Because the body uses up so much energy during long-distance training and races, how you fuel your system before and during a marathon or similar race is at least as important as what you wear on your feet or how you train. Understanding nutrition can help you become a better long-distance runner and improve your personal records.
Carbohydrates
Carbohydrates are the main source of food energy, making them an essential part of any distance runner's diet while training or before a race. According to marathon coach Hal Higdon, your diet should consist of 50 to 55 percent carbohydrates. But that doesn't mean you can load up on white bread, cakes and cookies. Complex carbohydrates release their energy slower than simple carbs like sugar, making them more effective for long-distance running. Aim for whole wheats and fruits and vegetables like apples and green vegetables like broccoli.
Protein
As you run long distances, your body begins to burn not only fat, but muscle as well. That's why it is important to replenish your muscle tissue by eating foods high in protein. Getting 12 to 15 percent of your diet from protein will help ensure you don't lose critical muscle mass during your training. Lean protein sources like beans, skinless chicken breast and turkey and fish will help ensure you're getting the protein you need without too much saturated fat content.
Fat
It may seem counter-intuitive to focus on fat while trying to accomplish an athletic feat like running long distances, but the high number of calories burned while running helps ensure any fat you eat gets turned into energy rather than being stored away as extra pounds.
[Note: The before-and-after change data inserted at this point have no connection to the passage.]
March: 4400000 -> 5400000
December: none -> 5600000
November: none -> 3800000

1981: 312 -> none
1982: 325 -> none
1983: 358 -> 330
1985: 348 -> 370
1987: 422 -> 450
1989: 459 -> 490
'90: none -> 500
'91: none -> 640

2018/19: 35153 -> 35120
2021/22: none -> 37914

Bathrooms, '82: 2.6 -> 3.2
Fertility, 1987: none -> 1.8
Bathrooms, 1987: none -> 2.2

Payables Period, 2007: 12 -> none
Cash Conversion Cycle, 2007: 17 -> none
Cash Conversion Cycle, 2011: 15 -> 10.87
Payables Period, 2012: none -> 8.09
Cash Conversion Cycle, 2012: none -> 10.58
Combine your fat intake with the carbohydrates you eat for the best results, with snacks like snack peanut butter on whole-wheat bread. Examples of unsaturated fats include soybean oil, olive oil and peanut butter.
Water
Water is perhaps the most important part of your diet if you are a long-distance runner. As you run, your body loses water and your body temperature rises, making hydration essential to maintaining your pace and energy. The amount of water you drink is proportional to your weight, but a general rule of thumb is that if you become thirsty, you're probably already slightly dehydrated. Take water along with you in a bottle as you run, and stop at aid stations frequently during your race and drink water and sports drinks, which contain essential electrolytes like potassium, sodium and calcium.